Your objective.
Copy every entry word for word. Skip the pictures.
==== Provided data ====
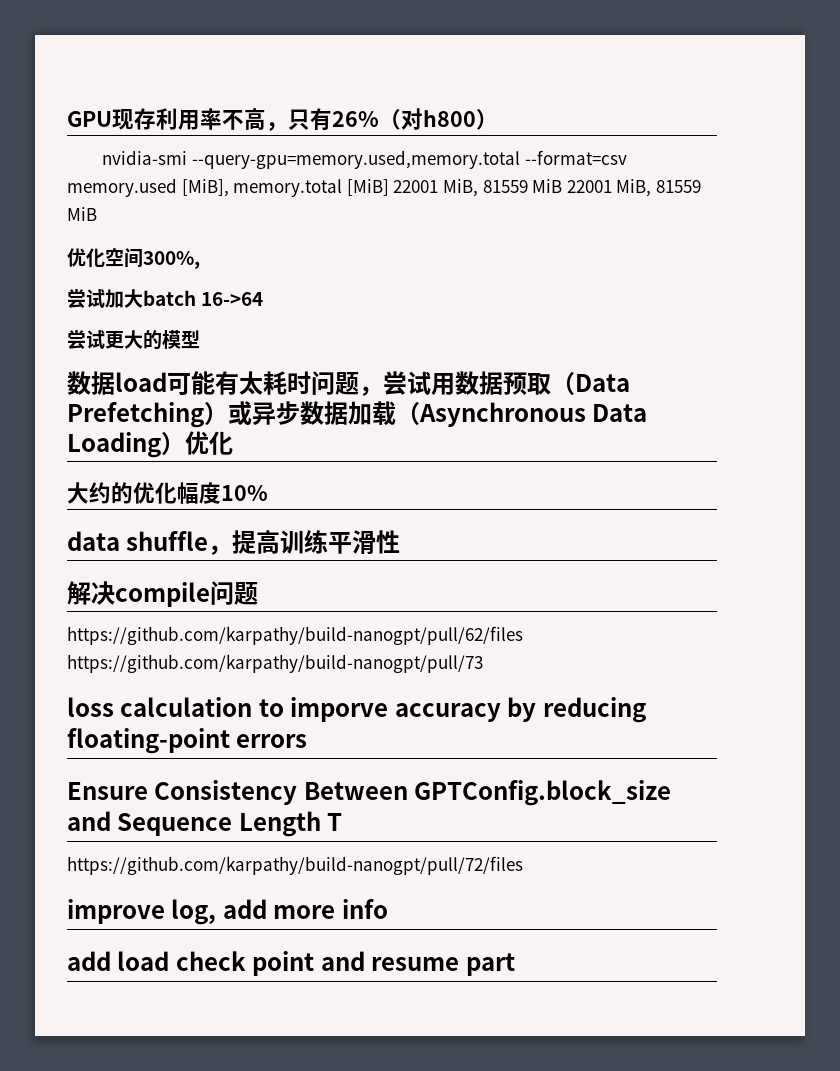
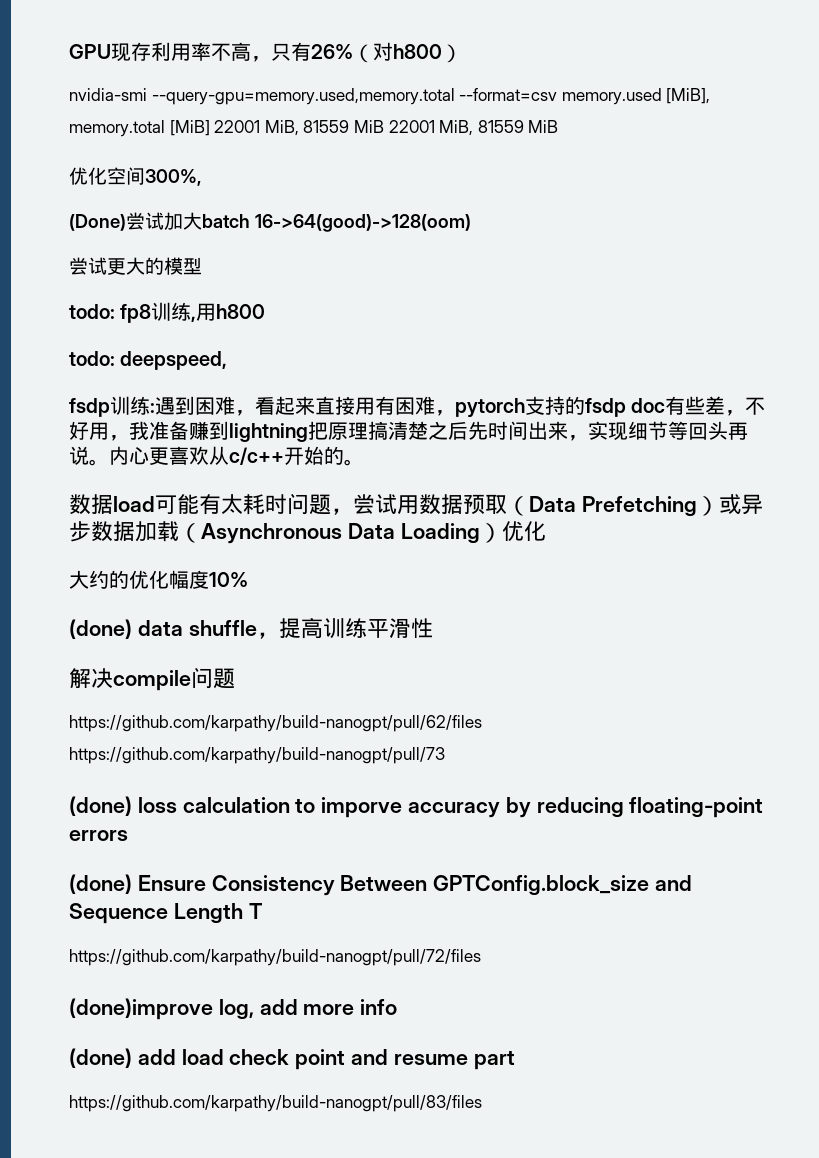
- 尝试加大batch 16->64
+ (Done)尝试加大batch 16->64(good)->128(oom)
+ todo: fp8训练,用h800
+ todo: deepspeed,
+ fsdp训练:遇到困难，看起来直接用有困难，pytorch支持的fsdp doc有些差，不好用，我准备赚到lightning把原理搞清楚之后先时间出来，实现细节等回头再说。内心更喜欢从c/c++开始的。
- data shuffle，提高训练平滑性
+ (done) data shuffle，提高训练平滑性
- loss calculation to imporve accuracy by reducing floating-point errors
+ (done) loss calculation to imporve accuracy by reducing floating-point errors
- Ensure Consistency Between GPTConfig.block_size and Sequence Length T
+ (done) Ensure Consistency Between GPTConfig.block_size and Sequence Length T
- improve log, add more info
+ (done)improve log, add more info
- add load check point and resume part
+ (done) add load check point and resume part
+ https://github.com/karpathy/build-nanogpt/pull/83/files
====
Response to the exercise.
- 尝试加大batch 16->64
+ (Done)尝试加大batch 16->64(good)->128(oom)
+ todo: fp8训练,用h800
+ todo: deepspeed,
+ fsdp训练:遇到困难，看起来直接用有困难，pytorch支持的fsdp doc有些差，不好用，我准备赚到lightning把原理搞清楚之后先时间出来，实现细节等回头再说。内心更喜欢从c/c++开始的。
- data shuffle，提高训练平滑性
+ (done) data shuffle，提高训练平滑性
- loss calculation to imporve accuracy by reducing floating-point errors
+ (done) loss calculation to imporve accuracy by reducing floating-point errors
- Ensure Consistency Between GPTConfig.block_size and Sequence Length T
+ (done) Ensure Consistency Between GPTConfig.block_size and Sequence Length T
- improve log, add more info
+ (done)improve log, add more info
- add load check point and resume part
+ (done) add load check point and resume part
+ https://github.com/karpathy/build-nanogpt/pull/83/files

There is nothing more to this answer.